EXERCISE DIRECTIONS: In the entries below, identify every line with the string "Kaca" and copy it.

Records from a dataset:
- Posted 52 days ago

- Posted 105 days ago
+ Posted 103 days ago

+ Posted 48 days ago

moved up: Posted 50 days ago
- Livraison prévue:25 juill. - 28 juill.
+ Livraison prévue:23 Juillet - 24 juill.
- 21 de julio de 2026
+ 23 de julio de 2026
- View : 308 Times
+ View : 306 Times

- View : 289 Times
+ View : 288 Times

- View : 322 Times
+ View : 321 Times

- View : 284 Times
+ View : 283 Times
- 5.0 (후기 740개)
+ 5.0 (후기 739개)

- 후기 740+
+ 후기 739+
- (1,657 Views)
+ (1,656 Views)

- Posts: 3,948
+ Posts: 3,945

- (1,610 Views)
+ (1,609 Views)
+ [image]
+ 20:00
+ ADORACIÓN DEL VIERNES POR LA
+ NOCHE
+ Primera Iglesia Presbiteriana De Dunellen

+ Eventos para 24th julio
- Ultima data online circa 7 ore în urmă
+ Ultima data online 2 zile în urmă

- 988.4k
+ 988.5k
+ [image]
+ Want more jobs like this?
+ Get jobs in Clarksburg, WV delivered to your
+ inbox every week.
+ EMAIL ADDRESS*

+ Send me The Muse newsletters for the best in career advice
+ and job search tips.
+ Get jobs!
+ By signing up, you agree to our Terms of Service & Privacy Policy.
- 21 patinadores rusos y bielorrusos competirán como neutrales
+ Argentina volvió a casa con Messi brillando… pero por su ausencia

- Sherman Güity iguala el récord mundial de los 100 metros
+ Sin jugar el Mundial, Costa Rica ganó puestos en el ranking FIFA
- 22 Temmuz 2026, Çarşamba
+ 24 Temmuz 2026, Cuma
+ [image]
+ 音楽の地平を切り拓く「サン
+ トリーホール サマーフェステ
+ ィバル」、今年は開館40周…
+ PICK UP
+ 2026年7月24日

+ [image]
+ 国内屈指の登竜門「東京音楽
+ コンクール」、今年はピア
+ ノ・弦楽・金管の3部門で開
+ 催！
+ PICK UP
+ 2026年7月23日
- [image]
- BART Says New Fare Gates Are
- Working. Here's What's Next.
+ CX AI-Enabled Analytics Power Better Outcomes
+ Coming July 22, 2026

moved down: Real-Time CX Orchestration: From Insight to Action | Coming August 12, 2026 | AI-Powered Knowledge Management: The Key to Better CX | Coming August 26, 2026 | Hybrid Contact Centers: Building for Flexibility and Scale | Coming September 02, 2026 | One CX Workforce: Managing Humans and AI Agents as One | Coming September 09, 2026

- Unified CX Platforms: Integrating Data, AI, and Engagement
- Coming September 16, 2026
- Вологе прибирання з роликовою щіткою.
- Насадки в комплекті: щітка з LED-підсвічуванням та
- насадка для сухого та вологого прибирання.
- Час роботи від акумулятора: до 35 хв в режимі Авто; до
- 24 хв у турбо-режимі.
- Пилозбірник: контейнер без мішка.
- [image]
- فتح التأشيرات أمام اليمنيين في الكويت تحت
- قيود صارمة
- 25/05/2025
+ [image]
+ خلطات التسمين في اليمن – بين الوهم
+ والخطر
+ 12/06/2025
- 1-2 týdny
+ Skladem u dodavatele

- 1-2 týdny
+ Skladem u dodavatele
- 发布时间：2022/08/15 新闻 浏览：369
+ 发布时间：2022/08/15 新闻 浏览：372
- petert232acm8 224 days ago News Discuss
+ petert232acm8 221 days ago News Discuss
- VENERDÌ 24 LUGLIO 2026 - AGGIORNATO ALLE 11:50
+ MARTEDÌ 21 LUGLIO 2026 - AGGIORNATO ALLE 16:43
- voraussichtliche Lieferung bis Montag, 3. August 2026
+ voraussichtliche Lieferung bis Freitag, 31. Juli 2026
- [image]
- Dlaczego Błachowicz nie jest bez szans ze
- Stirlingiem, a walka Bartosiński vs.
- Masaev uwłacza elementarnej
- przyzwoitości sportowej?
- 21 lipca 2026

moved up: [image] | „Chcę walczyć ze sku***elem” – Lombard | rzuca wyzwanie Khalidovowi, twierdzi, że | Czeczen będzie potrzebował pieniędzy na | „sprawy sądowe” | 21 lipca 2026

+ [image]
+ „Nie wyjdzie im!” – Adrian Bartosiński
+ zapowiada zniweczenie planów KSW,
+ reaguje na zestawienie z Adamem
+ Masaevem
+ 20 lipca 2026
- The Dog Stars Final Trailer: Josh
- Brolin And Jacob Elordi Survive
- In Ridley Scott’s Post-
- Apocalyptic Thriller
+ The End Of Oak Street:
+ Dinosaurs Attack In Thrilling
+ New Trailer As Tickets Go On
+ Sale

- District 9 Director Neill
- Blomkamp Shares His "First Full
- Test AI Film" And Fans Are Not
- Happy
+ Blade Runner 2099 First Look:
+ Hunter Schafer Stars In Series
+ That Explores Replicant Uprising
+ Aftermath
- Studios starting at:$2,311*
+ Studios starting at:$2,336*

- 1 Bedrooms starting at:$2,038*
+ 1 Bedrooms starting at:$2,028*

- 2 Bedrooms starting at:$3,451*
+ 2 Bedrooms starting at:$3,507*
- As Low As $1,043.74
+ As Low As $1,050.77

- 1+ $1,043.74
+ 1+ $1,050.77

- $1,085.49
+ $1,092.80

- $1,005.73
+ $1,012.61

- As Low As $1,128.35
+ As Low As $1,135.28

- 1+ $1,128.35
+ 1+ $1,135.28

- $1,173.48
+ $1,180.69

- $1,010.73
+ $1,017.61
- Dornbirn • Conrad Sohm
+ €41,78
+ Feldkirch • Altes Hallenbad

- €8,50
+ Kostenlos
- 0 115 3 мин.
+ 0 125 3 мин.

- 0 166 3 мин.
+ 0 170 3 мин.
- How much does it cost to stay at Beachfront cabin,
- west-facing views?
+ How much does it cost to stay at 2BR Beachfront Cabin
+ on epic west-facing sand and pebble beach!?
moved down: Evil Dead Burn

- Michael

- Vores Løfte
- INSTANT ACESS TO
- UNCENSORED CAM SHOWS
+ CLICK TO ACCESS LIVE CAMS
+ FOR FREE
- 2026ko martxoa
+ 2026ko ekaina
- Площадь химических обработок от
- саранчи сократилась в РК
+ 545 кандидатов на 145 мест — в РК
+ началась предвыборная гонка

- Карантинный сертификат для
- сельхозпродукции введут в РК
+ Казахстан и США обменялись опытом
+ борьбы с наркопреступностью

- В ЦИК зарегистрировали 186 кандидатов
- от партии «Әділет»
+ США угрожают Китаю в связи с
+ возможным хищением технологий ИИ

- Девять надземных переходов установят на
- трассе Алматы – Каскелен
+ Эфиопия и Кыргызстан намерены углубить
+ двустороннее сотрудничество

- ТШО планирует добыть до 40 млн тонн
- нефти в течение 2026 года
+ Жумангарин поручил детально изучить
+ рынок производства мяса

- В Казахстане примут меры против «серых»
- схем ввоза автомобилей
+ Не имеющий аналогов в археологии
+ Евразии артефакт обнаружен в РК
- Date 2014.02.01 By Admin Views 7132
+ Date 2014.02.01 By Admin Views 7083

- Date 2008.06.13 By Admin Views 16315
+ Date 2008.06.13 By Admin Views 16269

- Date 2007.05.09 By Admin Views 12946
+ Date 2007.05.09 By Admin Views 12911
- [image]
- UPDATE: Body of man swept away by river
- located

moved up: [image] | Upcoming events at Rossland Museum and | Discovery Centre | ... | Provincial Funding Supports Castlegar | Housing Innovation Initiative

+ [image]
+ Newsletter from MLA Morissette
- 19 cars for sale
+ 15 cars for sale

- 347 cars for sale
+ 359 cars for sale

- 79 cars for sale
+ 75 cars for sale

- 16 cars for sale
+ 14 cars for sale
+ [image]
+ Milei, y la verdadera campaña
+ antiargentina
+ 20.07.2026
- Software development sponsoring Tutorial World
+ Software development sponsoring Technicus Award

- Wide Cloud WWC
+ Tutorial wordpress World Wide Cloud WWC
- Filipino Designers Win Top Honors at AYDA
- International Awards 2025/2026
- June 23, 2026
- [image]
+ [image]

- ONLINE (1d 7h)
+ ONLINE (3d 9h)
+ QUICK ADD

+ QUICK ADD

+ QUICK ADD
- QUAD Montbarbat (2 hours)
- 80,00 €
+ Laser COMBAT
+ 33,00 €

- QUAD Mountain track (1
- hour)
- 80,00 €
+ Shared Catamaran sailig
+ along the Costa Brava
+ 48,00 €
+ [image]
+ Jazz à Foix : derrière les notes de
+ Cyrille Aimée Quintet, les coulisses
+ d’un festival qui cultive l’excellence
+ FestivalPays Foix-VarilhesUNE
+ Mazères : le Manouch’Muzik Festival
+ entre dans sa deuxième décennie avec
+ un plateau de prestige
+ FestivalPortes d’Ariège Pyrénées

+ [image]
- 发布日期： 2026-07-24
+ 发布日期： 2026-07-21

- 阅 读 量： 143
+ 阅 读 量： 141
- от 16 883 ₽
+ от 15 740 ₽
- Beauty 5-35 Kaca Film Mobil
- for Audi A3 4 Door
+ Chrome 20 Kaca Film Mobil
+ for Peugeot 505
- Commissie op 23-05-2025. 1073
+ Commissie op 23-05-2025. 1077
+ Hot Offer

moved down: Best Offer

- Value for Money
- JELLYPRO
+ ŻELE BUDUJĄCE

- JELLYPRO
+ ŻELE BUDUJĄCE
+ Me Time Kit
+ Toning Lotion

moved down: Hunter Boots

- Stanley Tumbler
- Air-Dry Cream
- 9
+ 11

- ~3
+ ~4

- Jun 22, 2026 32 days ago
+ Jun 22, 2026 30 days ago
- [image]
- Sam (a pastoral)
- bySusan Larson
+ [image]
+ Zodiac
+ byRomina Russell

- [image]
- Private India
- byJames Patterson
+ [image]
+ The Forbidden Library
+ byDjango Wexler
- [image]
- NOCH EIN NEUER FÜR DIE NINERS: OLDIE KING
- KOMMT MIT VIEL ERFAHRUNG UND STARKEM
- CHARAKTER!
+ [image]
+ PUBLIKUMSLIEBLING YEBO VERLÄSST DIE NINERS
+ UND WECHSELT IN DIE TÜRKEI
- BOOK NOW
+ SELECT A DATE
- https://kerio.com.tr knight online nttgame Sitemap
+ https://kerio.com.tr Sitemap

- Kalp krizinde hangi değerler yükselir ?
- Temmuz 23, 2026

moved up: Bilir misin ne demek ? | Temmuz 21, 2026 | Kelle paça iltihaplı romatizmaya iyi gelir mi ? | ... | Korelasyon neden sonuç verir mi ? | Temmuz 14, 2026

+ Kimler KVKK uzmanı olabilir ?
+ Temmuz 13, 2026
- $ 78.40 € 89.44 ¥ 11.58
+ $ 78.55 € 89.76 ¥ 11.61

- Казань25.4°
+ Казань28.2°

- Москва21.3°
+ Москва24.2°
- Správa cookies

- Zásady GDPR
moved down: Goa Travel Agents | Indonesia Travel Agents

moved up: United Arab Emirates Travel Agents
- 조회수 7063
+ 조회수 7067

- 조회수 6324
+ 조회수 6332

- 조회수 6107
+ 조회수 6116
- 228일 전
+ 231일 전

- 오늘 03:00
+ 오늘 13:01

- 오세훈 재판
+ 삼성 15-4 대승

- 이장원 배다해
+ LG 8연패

EXERCISE SOLUTION:
- Beauty 5-35 Kaca Film Mobil
+ Chrome 20 Kaca Film Mobil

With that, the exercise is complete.